EMPOWERING CHILDREN THROUGH STORY

The Boogie Books Blog

A little competition never hurts...

Debut novelist Anna Funder as had a spectacular year. Not because she cleaned up in both the Miles Franklin Award, Australia’s most prestigious literary prize; All That I Am has also won Book of the Year and Literary Fiction Book of the Year at the Australian Book Industry Awards, the 2012 Barbara Jefferis Award, the Independent Bookseller’s Award for Best Debut Fiction, and the Indie Book of the Year. It is reasonable to say Funder is now a literary heavyweight! 

Now, you know I have a little experience with this award winning gig... (That wasn’t even a good segue way – goodness me!) And by no means am I comparing my experience to that of Funder’s (though I am looking for a means of putting her name there as a literary darling, followed by my own ramblings!) 

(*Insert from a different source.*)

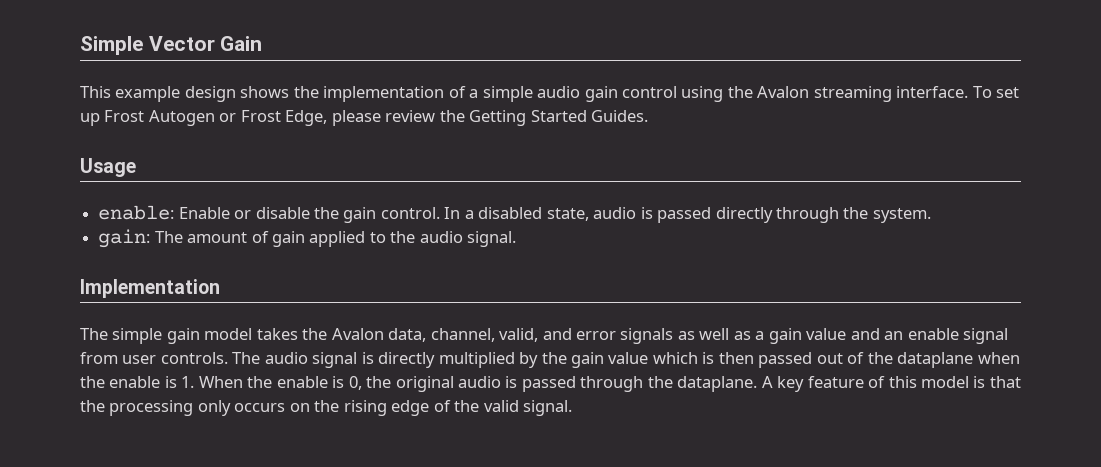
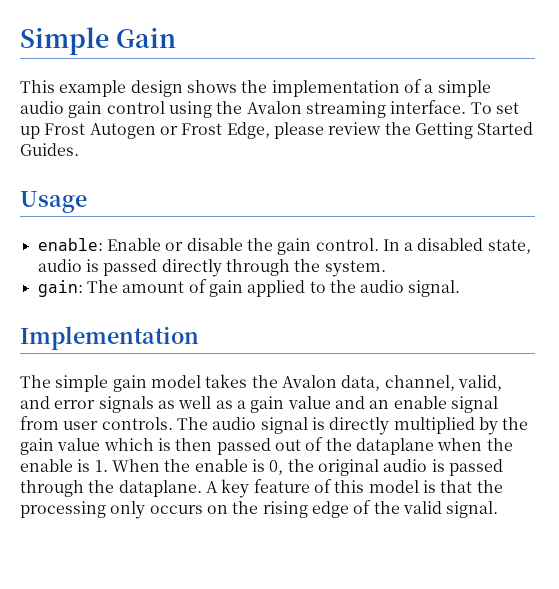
- Simple Vector Gain
+ Simple Gain

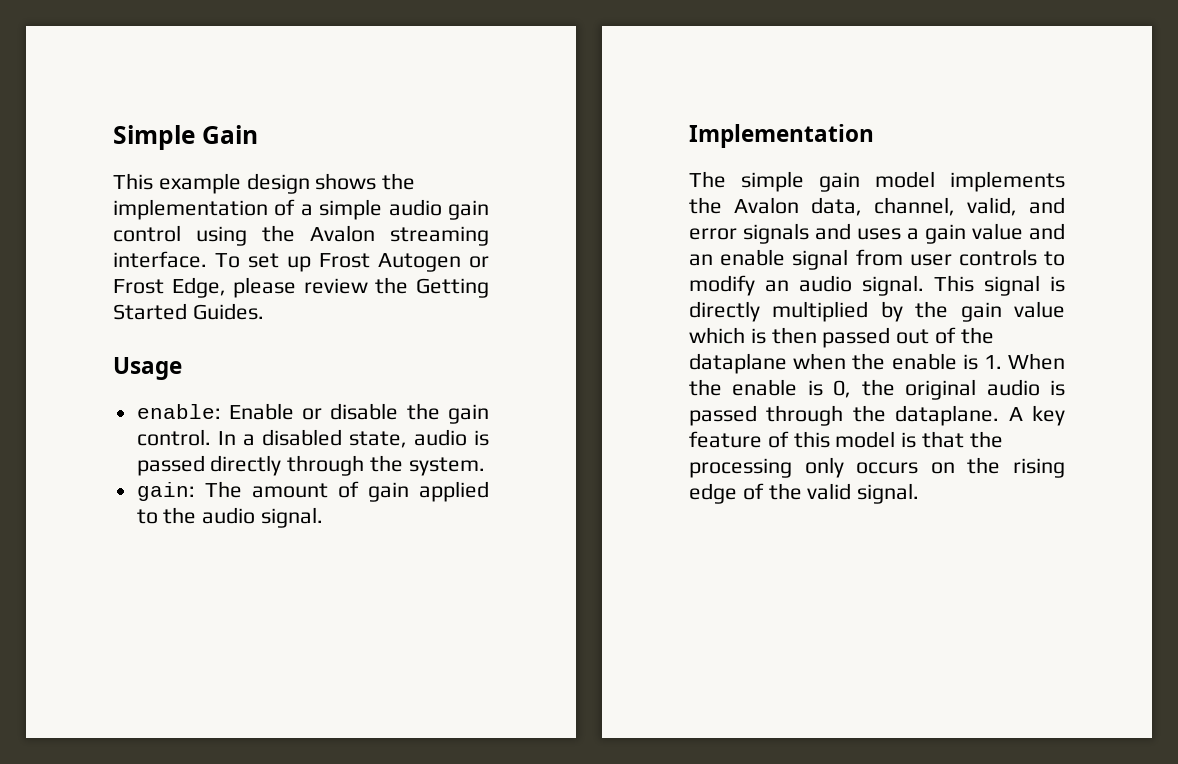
- The simple gain model takes the Avalon data, channel, valid, and error signals as well as a gain value and an enable signal from user controls. The audio signal is directly multiplied by the gain value which is then passed out of the dataplane when the enable is 1. When the enable is 0, the original audio is passed through the dataplane.
+ The simple gain model implements the Avalon data, channel, valid, and error signals and uses a gain value and an enable signal from user controls to modify an audio signal. This signal is directly multiplied by the gain value which is then passed out of the dataplane when the enable is 1. When the enable is 0, the original audio is passed through the dataplane.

Daniela Sunde-Brown, The Courier Mail, asked me what I thought of literary awards and should we have more. Daniela is the daughter of award winning children’s picture book illustrator Angela Sunde, and would be no stranger to the mad ‘whoops’ of delight when a newly emerging talent has been discovered by the award process. 

I yelled at her (via email!) Yes, of course we should have literary awards. I am by no means as eloquent as Anna Funder when it comes to debating the merit of Campbell Newman ditching the Queensland Premiers Literary Awards. "I don't really think they are the Premier's to scrap. It's the people's money and the people want to have this recognition of the writers who reflect their world back to them," she said on ABC radio. "I have spent my professional life studying totalitarian regimes and the brave people who speak out against them. And the first thing that someone with dictatorial inclinations does is to silence the writers and the journalists." 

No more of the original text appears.